The exhibition presents photos of the collection of national costumes of the Lithuanian National Cultural Center. The suits were made in 2003. and for the first time to show at the Song Festival events of the same year. Most of the reconstructed costumes seen here were repeatedly copied by various manufacturers and managed to spread widely.
In Lithuania, villagers generally wore traditional clothing until about the 19th century. in the seventies. Later, urban fashion clothes began to be salted more and more often on Sundays. XX a. At the beginning of the 19th century, local, but already closer to the city fashion, variants of folk costumes were still worn in Dzūkija and Klaipėda region. Elsewhere, only isolated practical (e.g., large woolen scarves, gloves) or custom-related (e.g., ribbons) traditional clothing items were used.
The beauty of the folk costume of the past departed Sunday was inherited by his successor - the national costume, which has become an important symbol of the nation, a reflection of the ancestry of our ancestors and their artistic taste.

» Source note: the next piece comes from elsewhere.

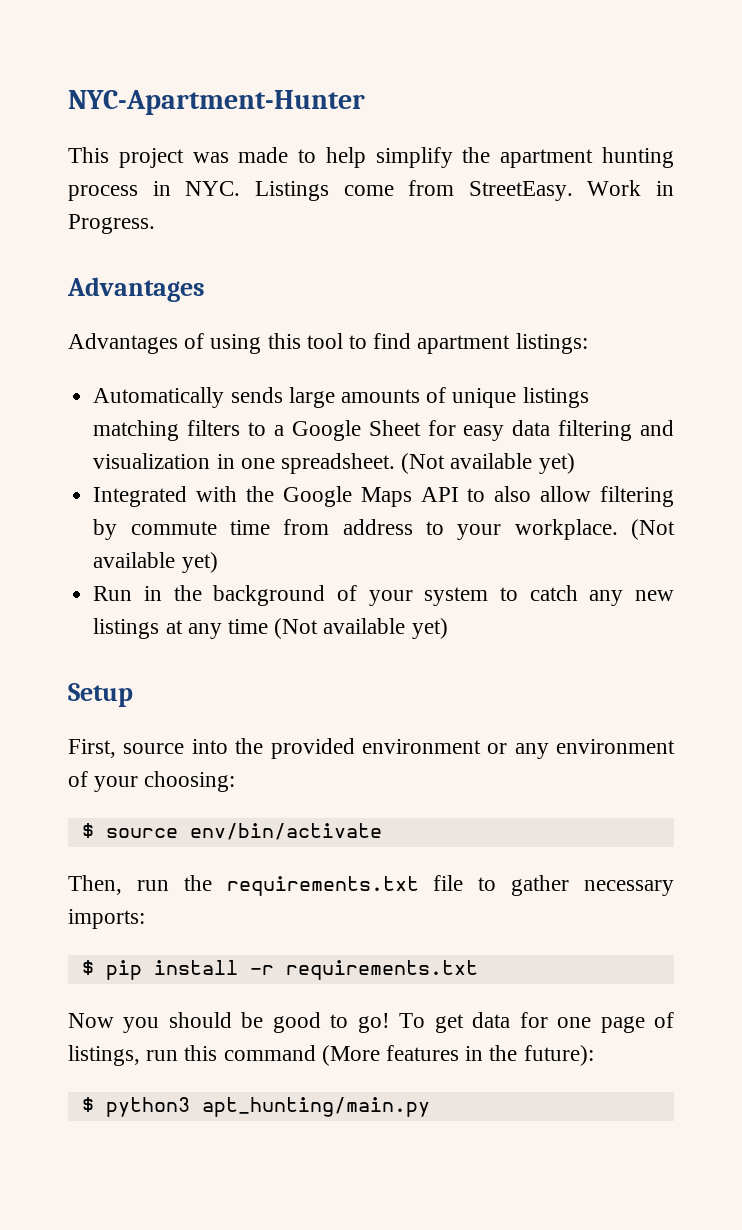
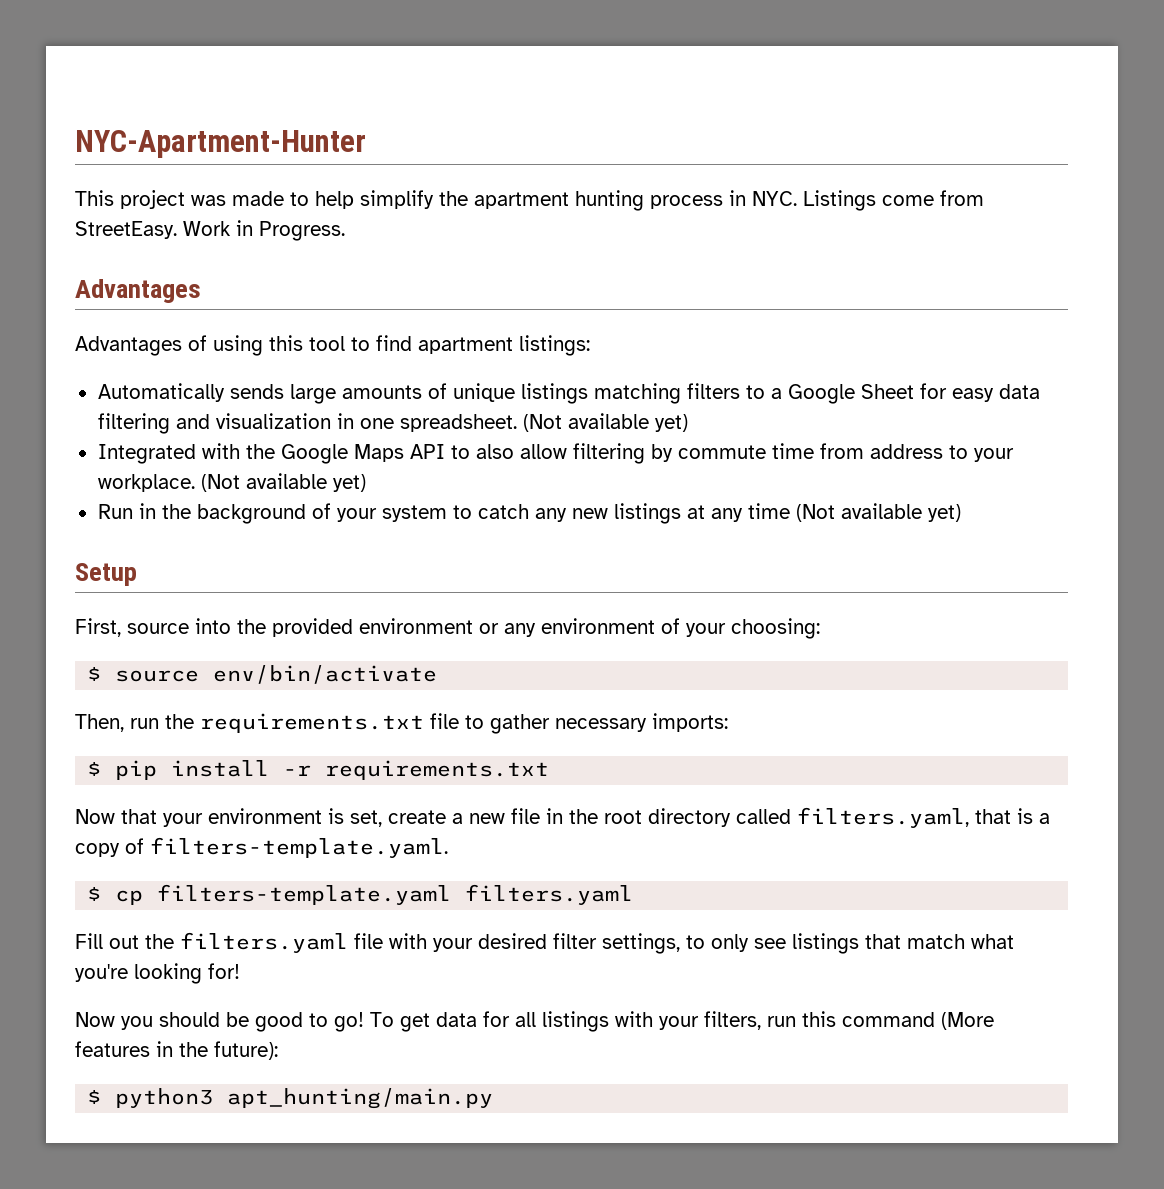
+ Now that your environment is set, create a new file in the root directory called filters.yaml, that is a copy of filters-template.yaml.
+ $ cp filters-template.yaml filters.yaml
+ Fill out the filters.yaml file with your desired filter settings, to only see listings that match what you're looking for!
- To get data for one page of listings, run this command (More features in the future):
+ To get data for all listings with your filters, run this command (More features in the future):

In Lithuania, the creation of national costumes started quite late, only in the 19th century. and the twentieth century. at the junction. As full-fledged traditional clothing was no longer worn in the villages at that time, it became a daunting challenge to recreate it. The desire and affair to wear national costumes at the beginning greatly exceeded the process of collecting authentic rural clothing, establishing museums, and research. In addition, there have been a number of times when costume designers were more interested in creative rework, rather than historical precision, created by adapting to modern fashions or the specific requirements of the scene. XX a. In the last decades, the widespread adoption of stylized national costumes in Lithuania created a sharp need to revive the connection necessary for this dress with historical folk clothes, a real, artistically very valuable heritage.

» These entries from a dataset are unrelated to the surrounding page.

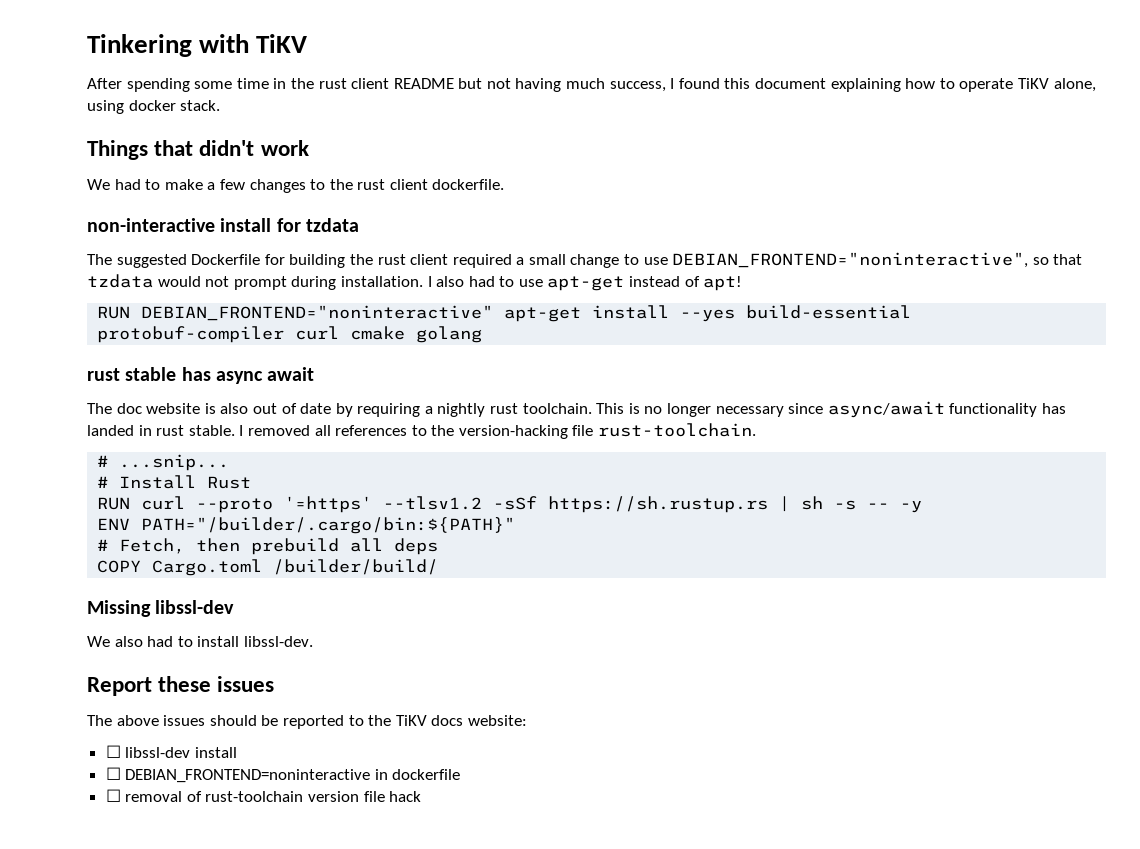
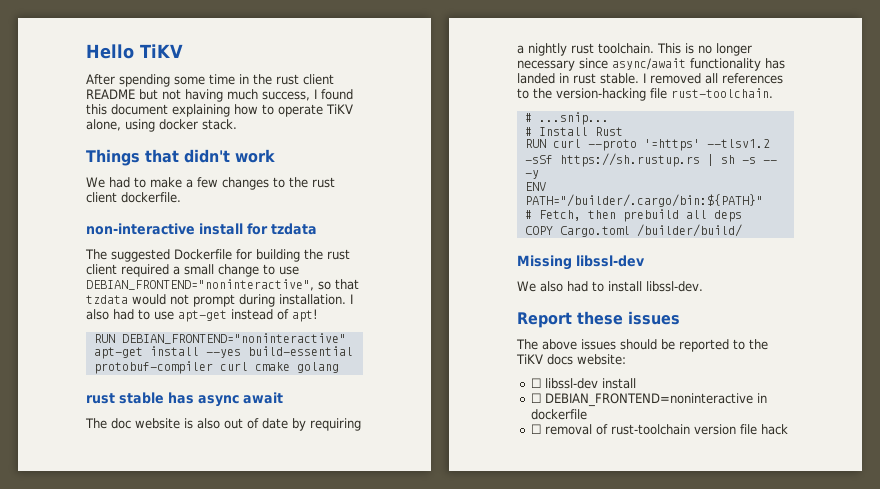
- Tinkering with TiKV
+ Hello TiKV

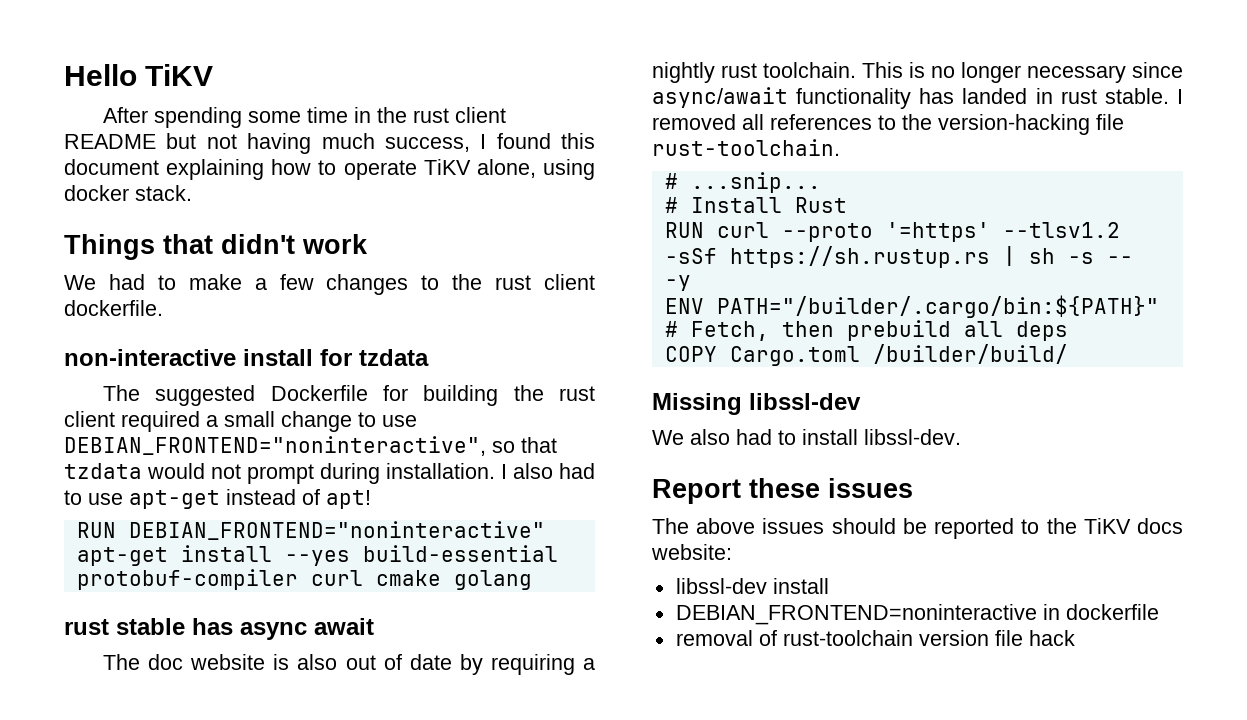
- ☐ libssl-dev install
+ libssl-dev install
- ☐ DEBIAN_FRONTEND=noninteractive in dockerfile
+ DEBIAN_FRONTEND=noninteractive in dockerfile
- ☐ removal of rust-toolchain version file hack
+ removal of rust-toolchain version file hack

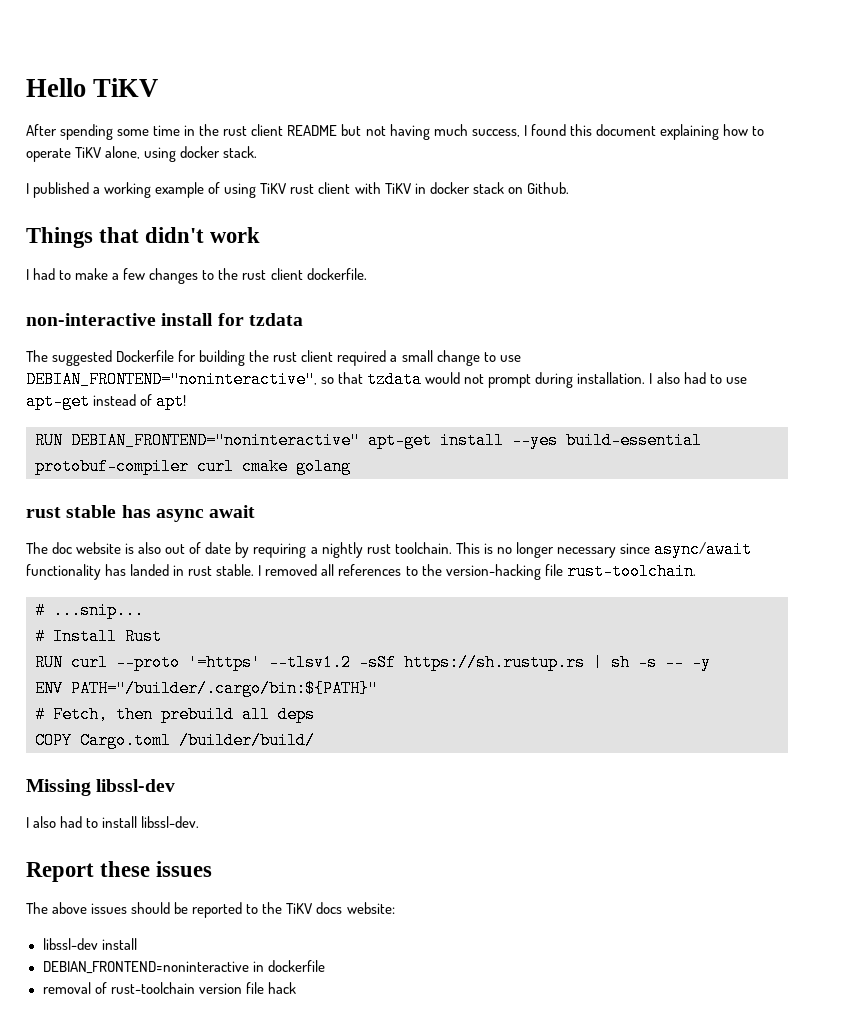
+ I published a working example of using TiKV rust client with TiKV in docker stack on Github.
- We had to make a few changes to the rust client dockerfile.
+ I had to make a few changes to the rust client dockerfile.
- We also had to install libssl-dev.
+ I also had to install libssl-dev.

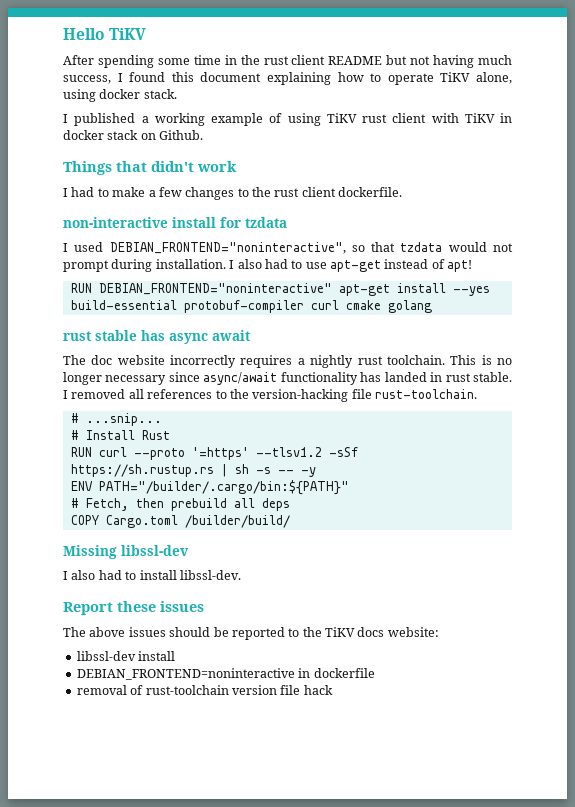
- The suggested Dockerfile for building the rust client required a small change to use DEBIAN_FRONTEND="noninteractive", so that tzdata would not prompt during installation.
+ I used DEBIAN_FRONTEND="noninteractive", so that tzdata would not prompt during installation.
- The doc website is also out of date by requiring a nightly rust toolchain.
+ The doc website incorrectly requires a nightly rust toolchain.

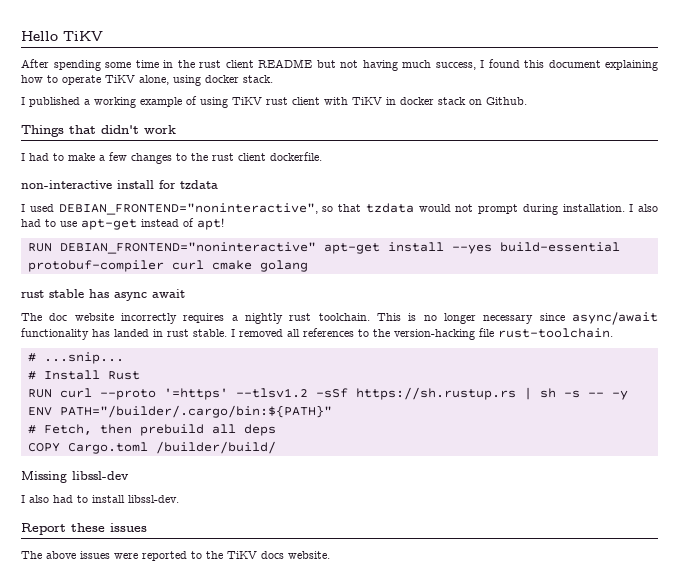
- The above issues should be reported to the TiKV docs website:
- libssl-dev install
- DEBIAN_FRONTEND=noninteractive in dockerfile
- removal of rust-toolchain version file hack
+ The above issues were reported to the TiKV docs website.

The costumes seen in the photographs were made by copying traditional, mostly preserved in museums, from the 19th century. rural holiday clothes. In most cases, efforts have been made to restore those whose fragments and pieces have survived, as well as those found abroad or otherwise less well-known. Of course, the clothes that have been well known to everyone for a long time and attracted the attention of many artists have been used - they were deservedly considered the most beautiful. Some elements of the costume have been additionally restored based on iconographic and written sources published by folk costume researchers and other supporting material. Efforts were made to identify and select the most characteristic examples, including the most artistically valuable ones, to highlight the uniqueness of each ethnographic region.